How EPA and city ignore dangers

By Heather Cottin

Hundreds of thousands of residents and workers in the World Trade Center area and lower Manhattan face serious health problems resulting from the destruction of the Twin Towers. But the federal Environmental Protection Agency and the New York City Department of Health continue to deny any serious problems with indoor or outdoor air quality in New York.

Officials from the EPA refused to show up at a hearing held Feb. 23 to discuss the air quality at ground zero. A spokesperson for Christine Todd Whitman, Bush's EPA head, said the agency did "not believe ... hearings on this issue [would] be productive" and dismissed them as "pure theater." (New York Times, Feb. 24)
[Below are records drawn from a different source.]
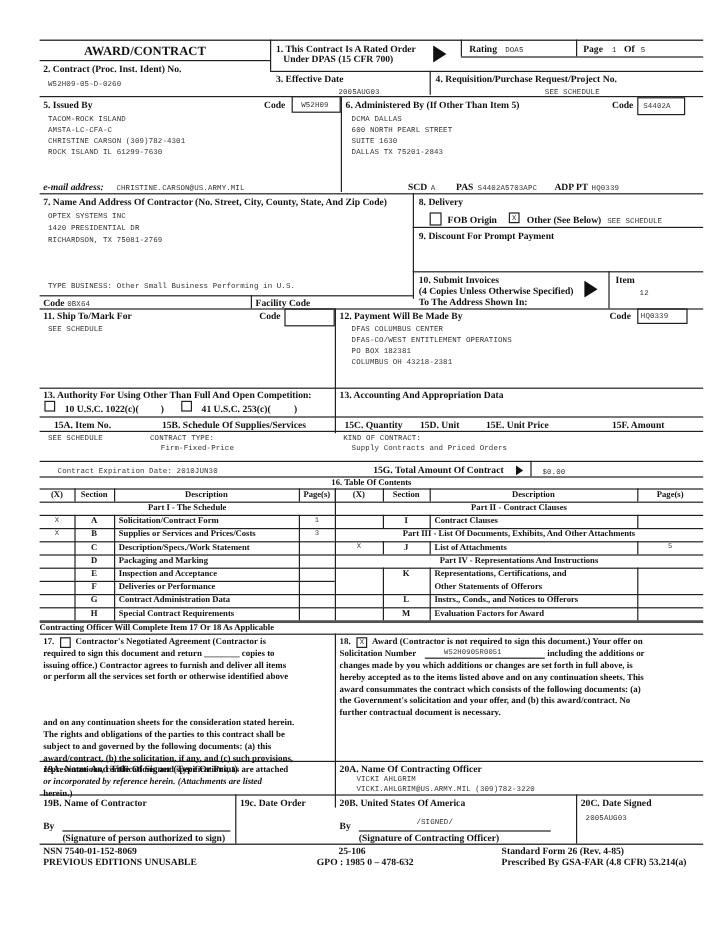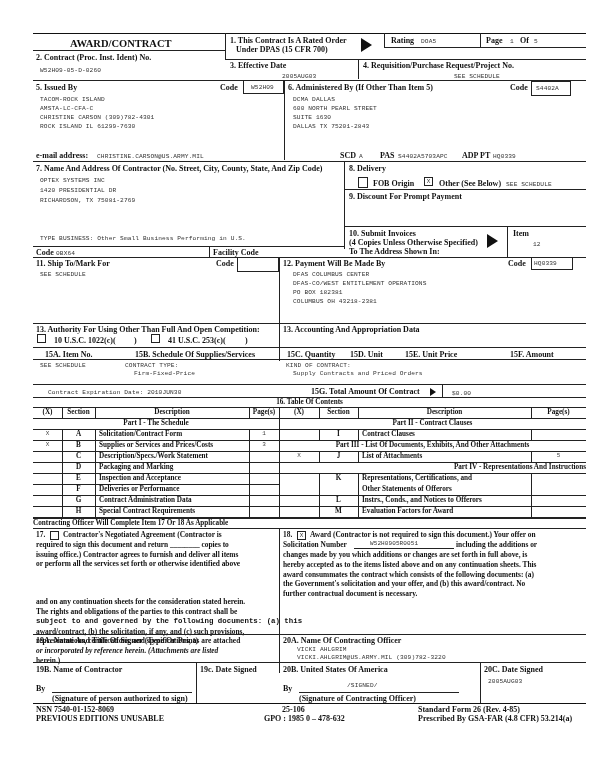"e-mail address:" div.abs { font-style: none -> italic }
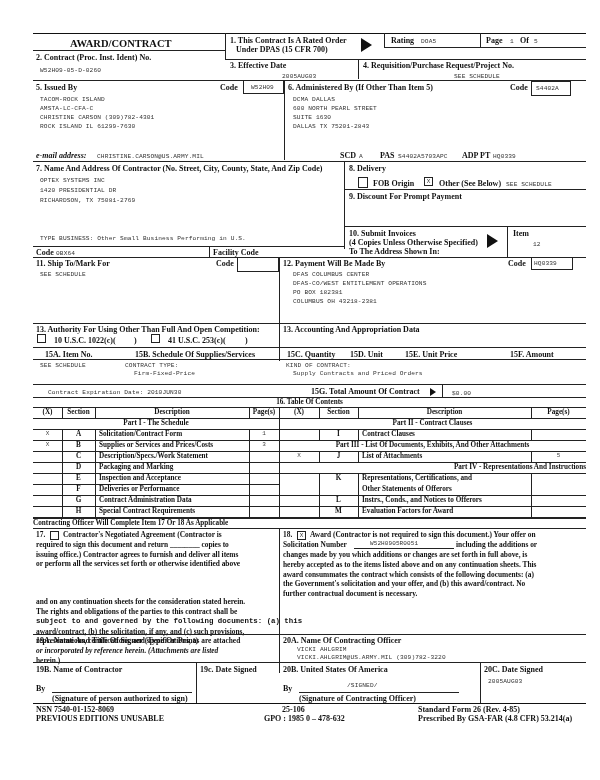"Part IV - Representations And" div.toc-cell { text-align: right -> center }
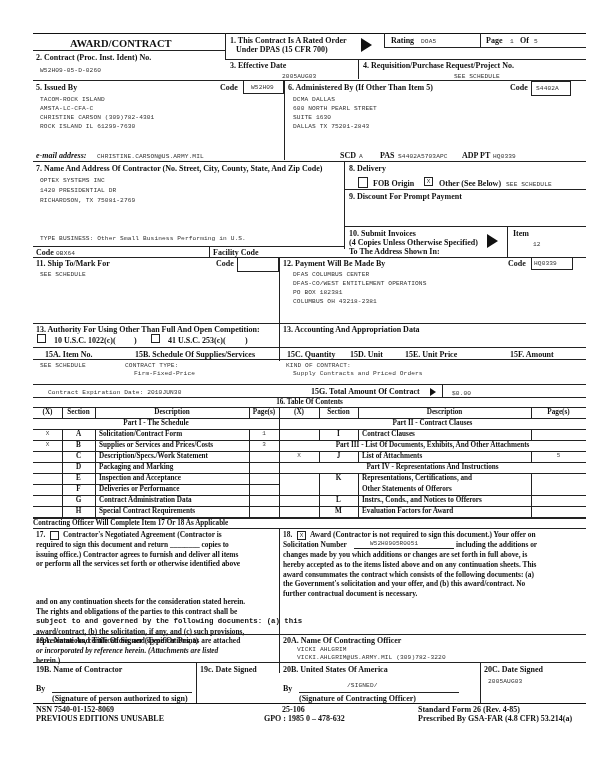"subject to and governed by" div { font-family: Liberation Mono, monospace -> none }
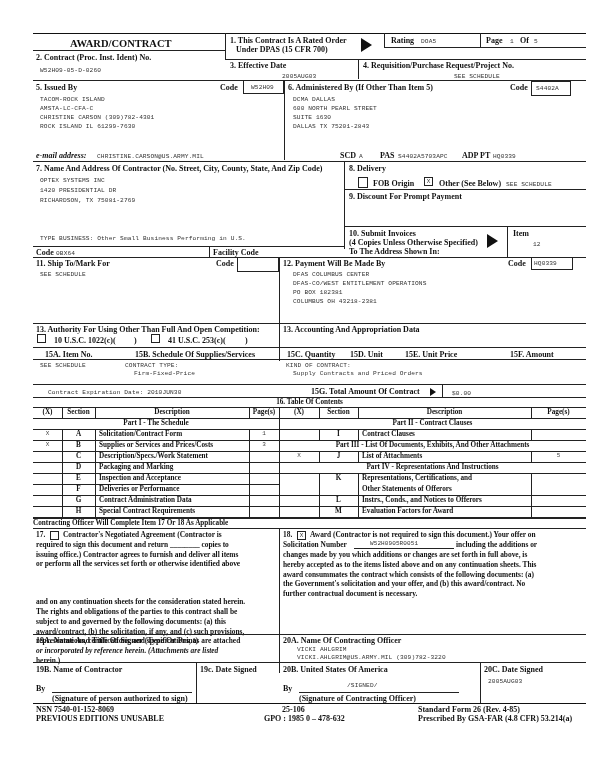"19c. Date Signed" div.abs { text: Signed -> Order }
Rep. Jerrold Nadler accused federal and city officials of "not upholding the law." Hugh Kaufman, chief investigator for the EPA's national ombudsman, Robert Martin, agreed. "We've had ombudsman hearings for years all over the country," he said, "and never before have the government officials who've been involved in the testing and work refused to show up. I think they haven't shown up because they've got something to hide."

That something to hide is an environmental catastrophe that is making the "Big Apple" tick like a time bomb.

An amazing cocktail of pollutants

In October, the EPA and the U.S. Department of Energy appointed a team of scientists from the University of California at Davis to monitor and collect pollutants emanating from the rubble of the trade center.

The first batch of samples was shipped for analysis on Nov. 5. Scientists found health threats such as inhalable particles, toxic metals, asbestos and byproducts of burning plastic. Davis professor Thomas Cahill analyzed the dust and smoke created by the Twin Towers' collapse. He said the EPA had not tested for very fine particles of substances like asbestos and could not declare the air safe.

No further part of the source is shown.